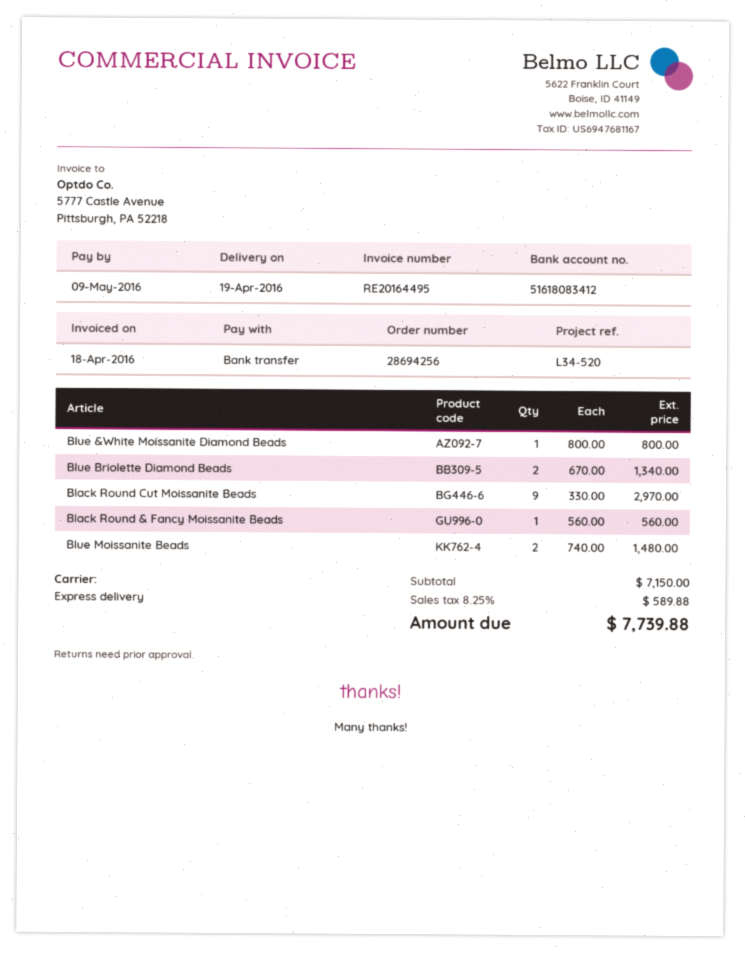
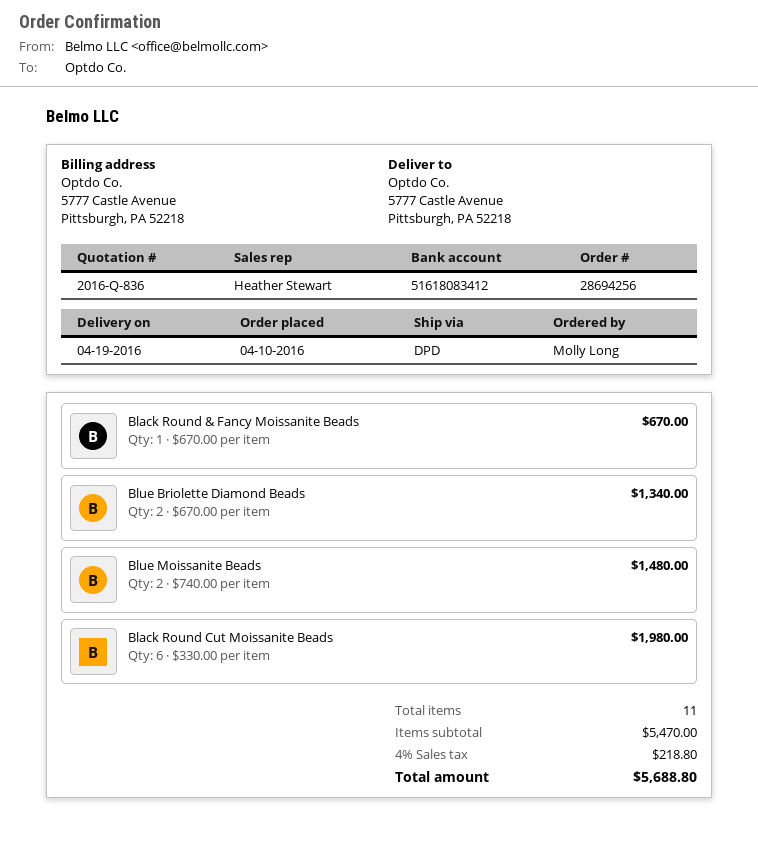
shipping method: express -> DPD
Blue &White Moissanite Diamond Beads: 1 x 800.00 = 800.00 -> none
Black Round Cut Moissanite Beads: 9 x 330.00 = 2970.00 -> 6 x 330.00 = 1980.00
Black Round & Fancy Moissanite Beads: 1 x 560.00 = 560.00 -> 1 x 670.00 = 670.00
subtotal: 7150.00 -> 5470.00
tax: 8.25% = 589.88 -> 4% = 218.80
total: 7739.88 -> 5688.80

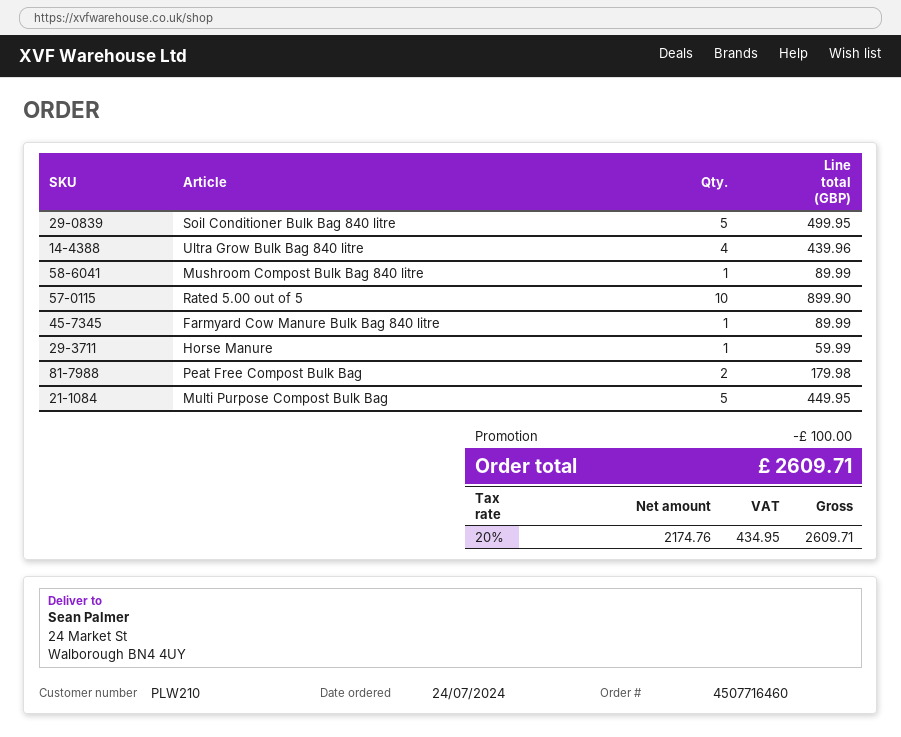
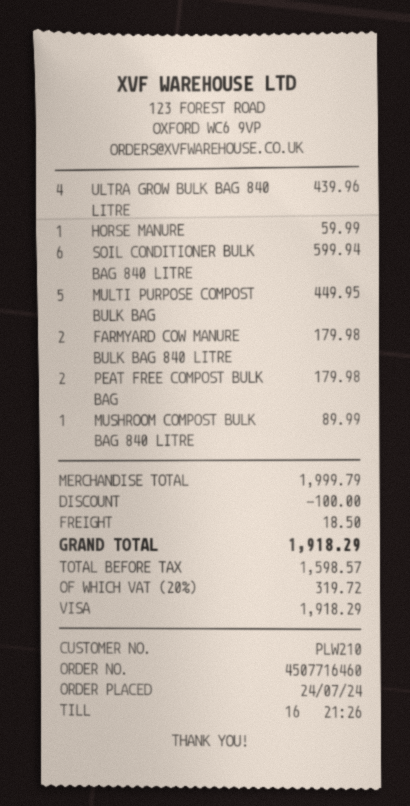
Soil Conditioner Bulk Bag 840 litre: 5 for 499.95 -> 6 for 599.94
Rated 5.00 out of 5: 10 for 899.90 -> none
Farmyard Cow Manure Bulk Bag 840 litre: 1 for 89.99 -> 2 for 179.98
shipping: none -> 18.50
net: 2174.76 -> 1598.57
tax: 20% = 434.95 -> 20% = 319.72
total: 2609.71 -> 1918.29

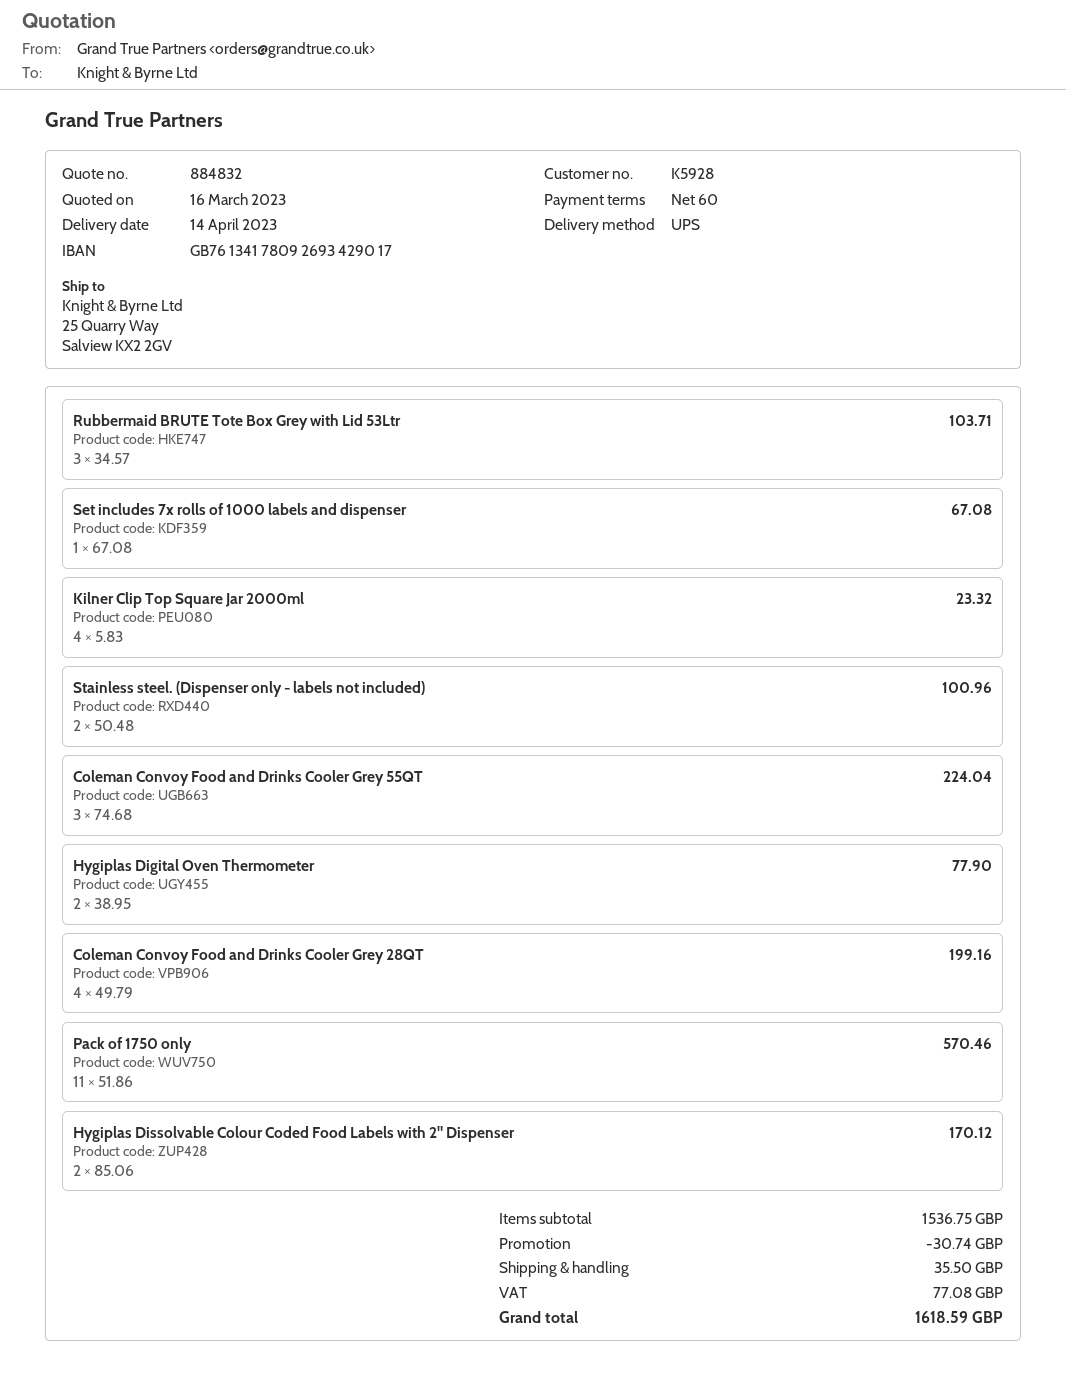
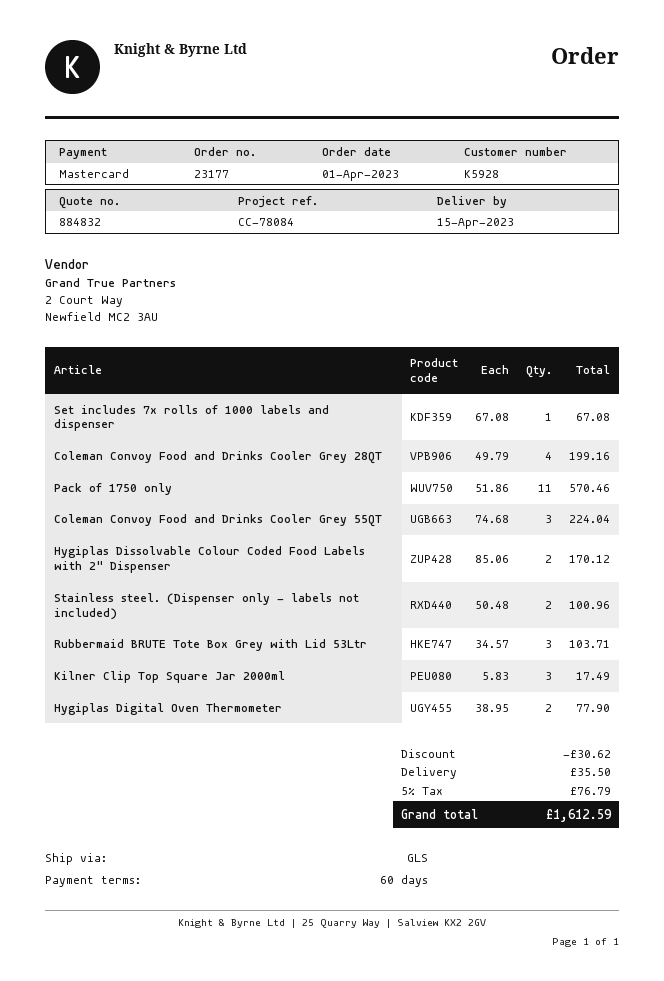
delivery date: 2023-04-14 -> 2023-04-15
shipping method: UPS -> GLS
Kilner Clip Top Square Jar 2000ml: 4 x 5.83 = 23.32 -> 3 x 5.83 = 17.49
discount: 30.74 -> 30.62
tax: 77.08 -> 76.79
total: 1618.59 -> 1612.59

● ● ● ●

▶ _TASK TO COMPLETE_
Images aside, return each entry above precisely as it stands.

▶ _REPLY TO THE EXERCISE_
shipping method: express -> DPD
Blue &White Moissanite Diamond Beads: 1 x 800.00 = 800.00 -> none
Black Round Cut Moissanite Beads: 9 x 330.00 = 2970.00 -> 6 x 330.00 = 1980.00
Black Round & Fancy Moissanite Beads: 1 x 560.00 = 560.00 -> 1 x 670.00 = 670.00
subtotal: 7150.00 -> 5470.00
tax: 8.25% = 589.88 -> 4% = 218.80
total: 7739.88 -> 5688.80

Soil Conditioner Bulk Bag 840 litre: 5 for 499.95 -> 6 for 599.94
Rated 5.00 out of 5: 10 for 899.90 -> none
Farmyard Cow Manure Bulk Bag 840 litre: 1 for 89.99 -> 2 for 179.98
shipping: none -> 18.50
net: 2174.76 -> 1598.57
tax: 20% = 434.95 -> 20% = 319.72
total: 2609.71 -> 1918.29

delivery date: 2023-04-14 -> 2023-04-15
shipping method: UPS -> GLS
Kilner Clip Top Square Jar 2000ml: 4 x 5.83 = 23.32 -> 3 x 5.83 = 17.49
discount: 30.74 -> 30.62
tax: 77.08 -> 76.79
total: 1618.59 -> 1612.59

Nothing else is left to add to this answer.